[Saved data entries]
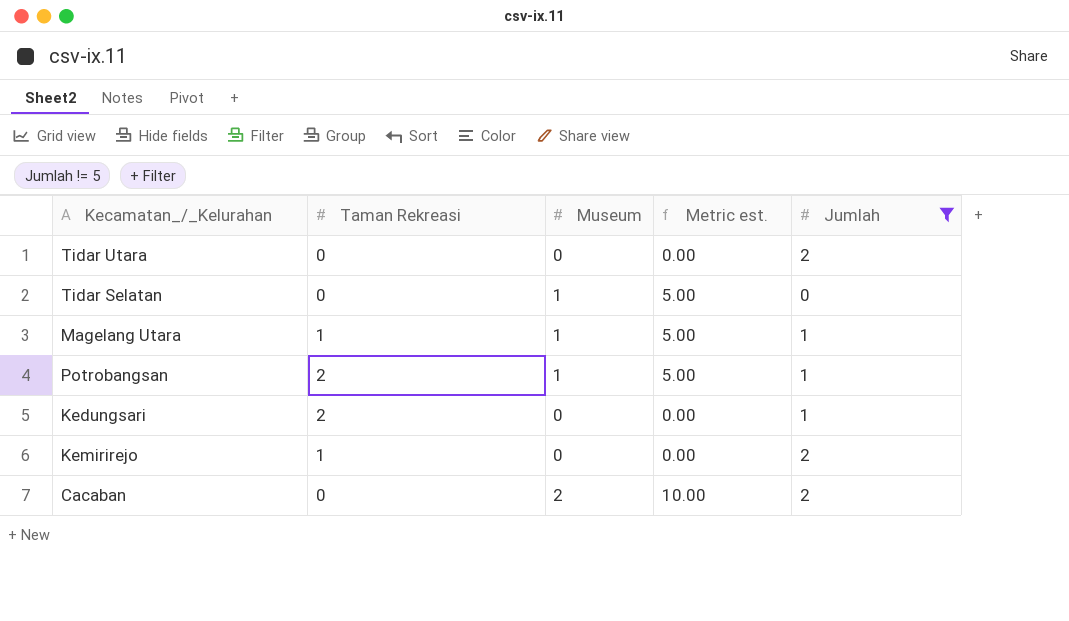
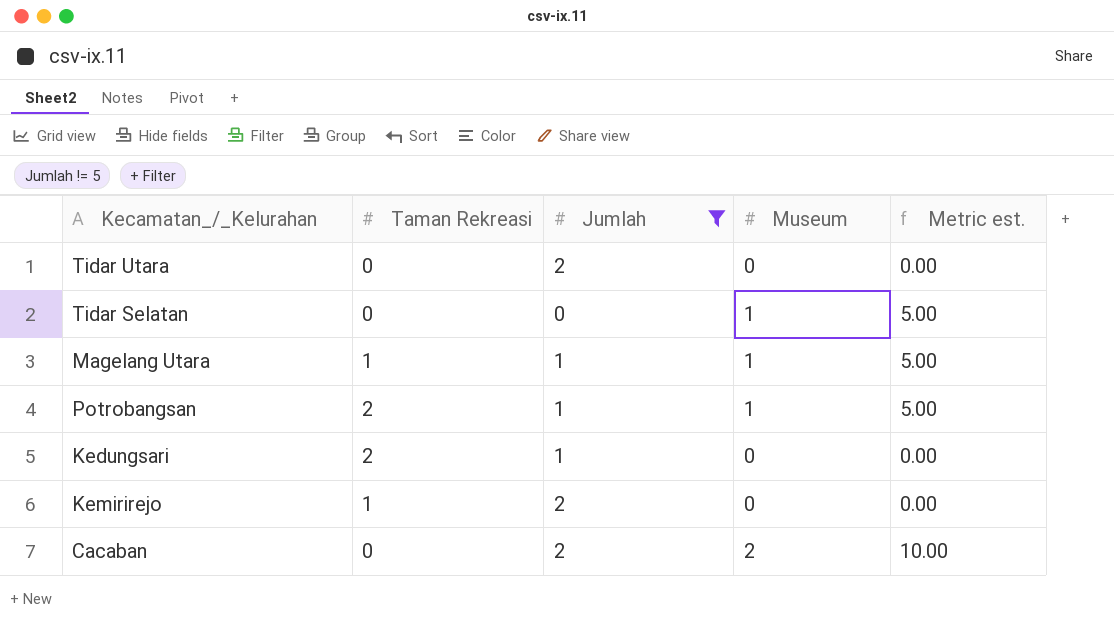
column Jumlah | position: 5 -> 3

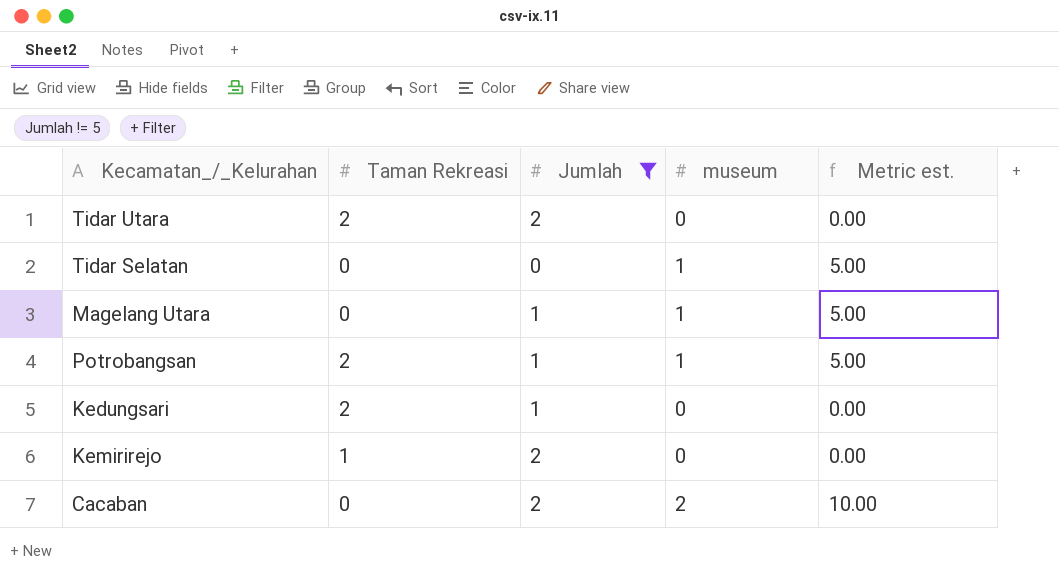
column name: Museum -> museum
Tidar Utara | Taman Rekreasi: 0 -> 2
Magelang Utara | Taman Rekreasi: 1 -> 0

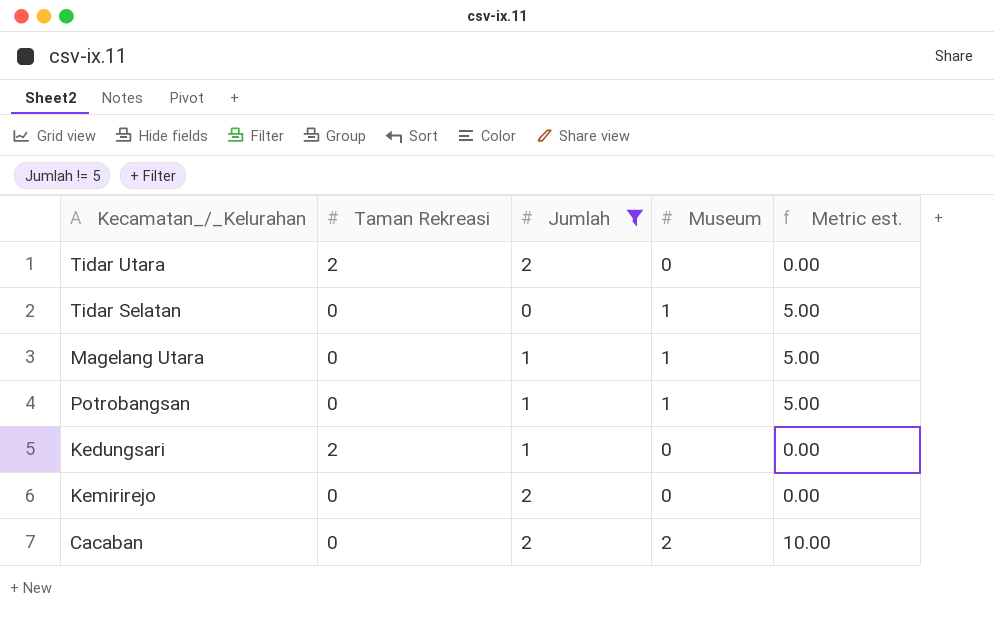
column name: museum -> Museum
Potrobangsan | Taman Rekreasi: 2 -> 0
Kemirirejo | Taman Rekreasi: 1 -> 0

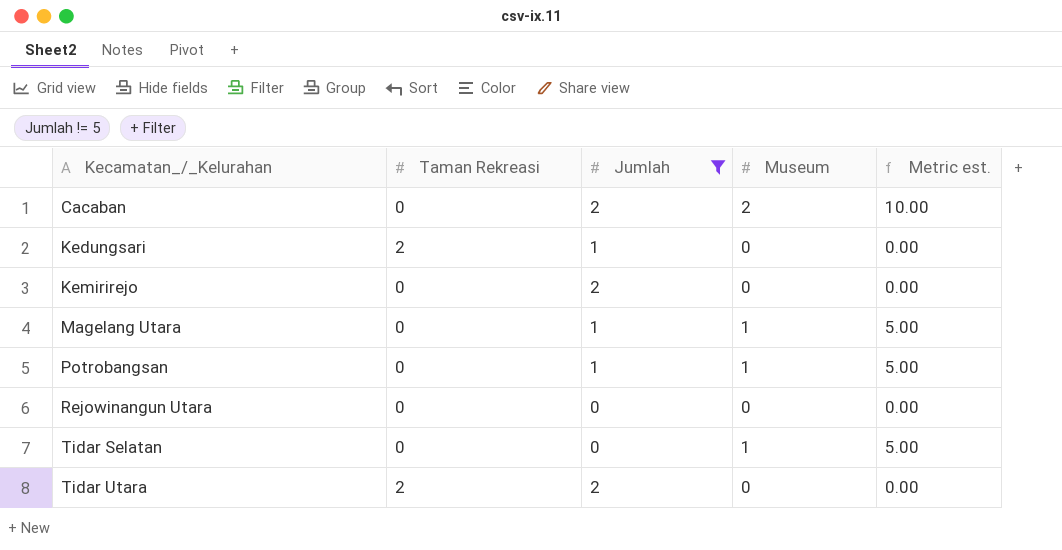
row order: none -> Kecamatan_/_Kelurahan ascending
row Rejowinangun Utara: none -> 0 | 0 | 0 | 0.00

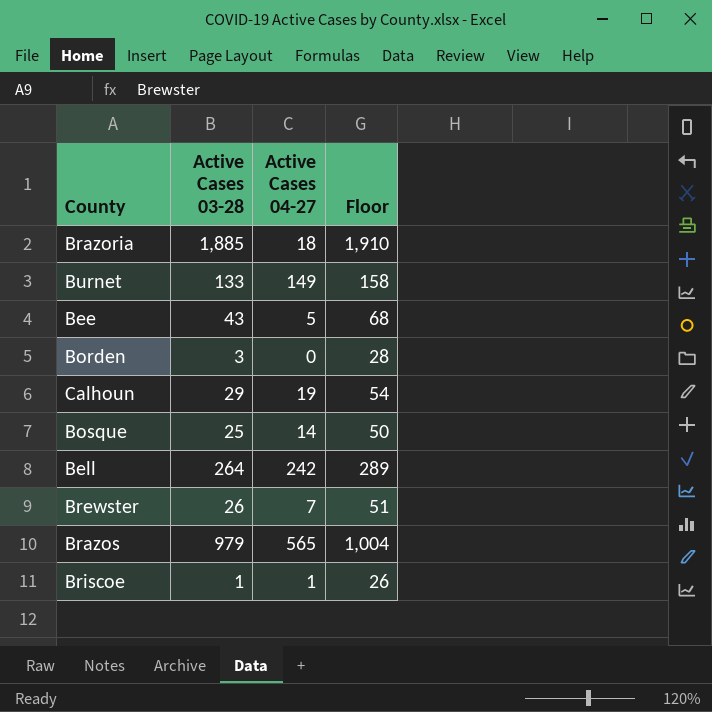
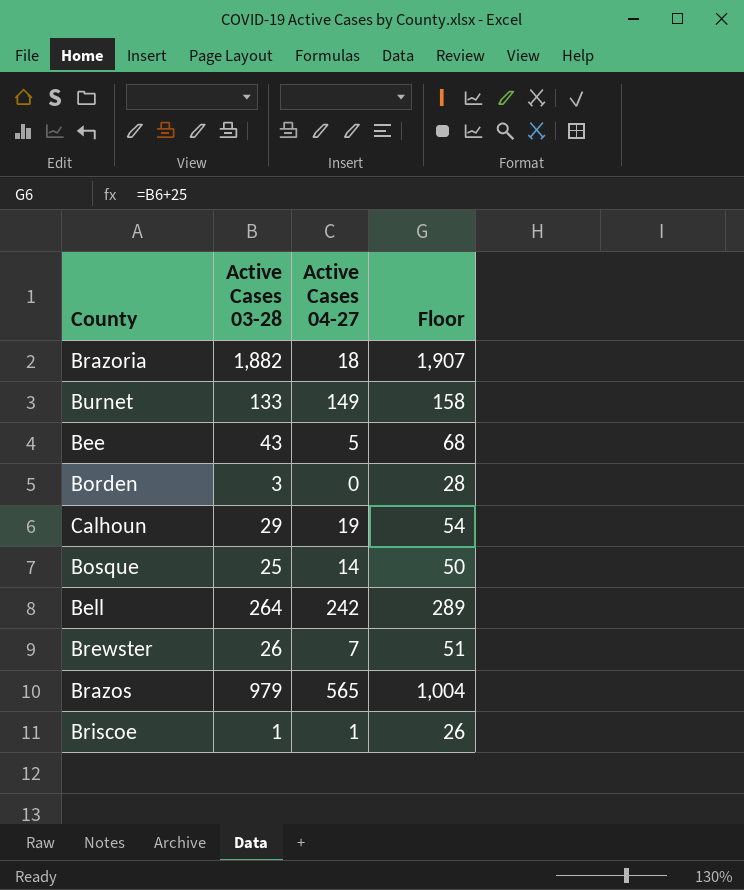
Brazoria | Active Cases 03-28: 1,885 -> 1,882
Brazoria | Floor: 1,910 -> 1,907

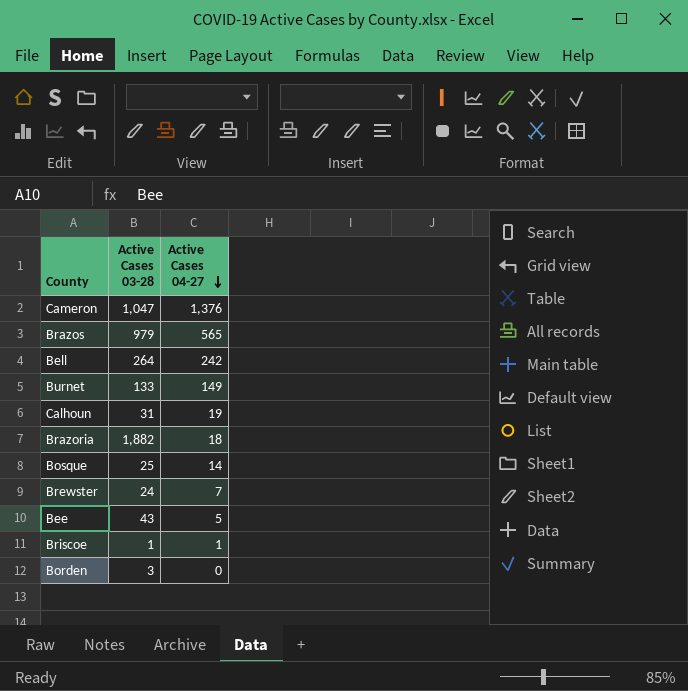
row order: none -> Active Cases 04-27 descending
column Floor | formula: [Active Cases 03-28] + 25 -> none
row Cameron: none -> 1,047 | 1,376
Calhoun | Active Cases 03-28: 29 -> 31
Brewster | Active Cases 03-28: 26 -> 24

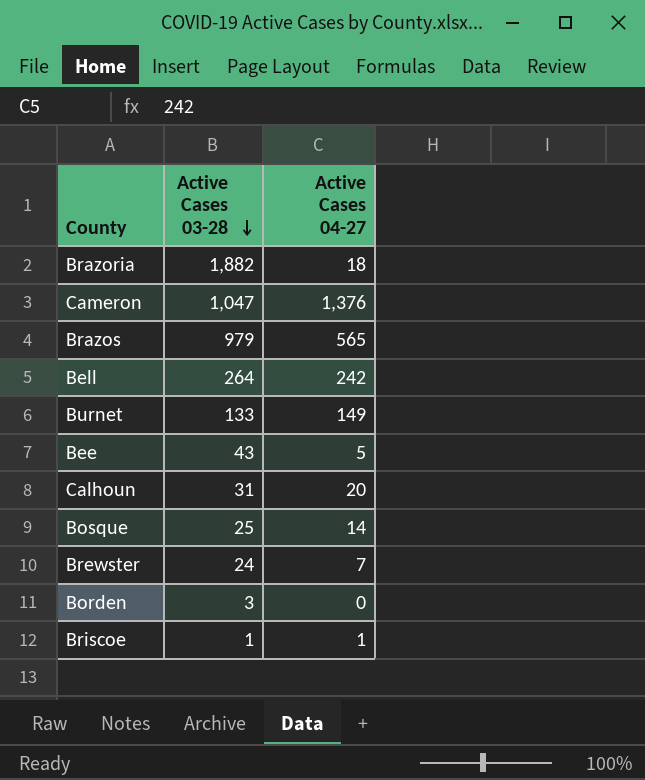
row order: Active Cases 04-27 descending -> Active Cases 03-28 descending
Calhoun | Active Cases 04-27: 19 -> 20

#### Work request
Return the records above exactly as written. Do not include their images.

#### Problem solution
column Jumlah | position: 5 -> 3

column name: Museum -> museum
Tidar Utara | Taman Rekreasi: 0 -> 2
Magelang Utara | Taman Rekreasi: 1 -> 0

column name: museum -> Museum
Potrobangsan | Taman Rekreasi: 2 -> 0
Kemirirejo | Taman Rekreasi: 1 -> 0

row order: none -> Kecamatan_/_Kelurahan ascending
row Rejowinangun Utara: none -> 0 | 0 | 0 | 0.00

Brazoria | Active Cases 03-28: 1,885 -> 1,882
Brazoria | Floor: 1,910 -> 1,907

row order: none -> Active Cases 04-27 descending
column Floor | formula: [Active Cases 03-28] + 25 -> none
row Cameron: none -> 1,047 | 1,376
Calhoun | Active Cases 03-28: 29 -> 31
Brewster | Active Cases 03-28: 26 -> 24

row order: Active Cases 04-27 descending -> Active Cases 03-28 descending
Calhoun | Active Cases 04-27: 19 -> 20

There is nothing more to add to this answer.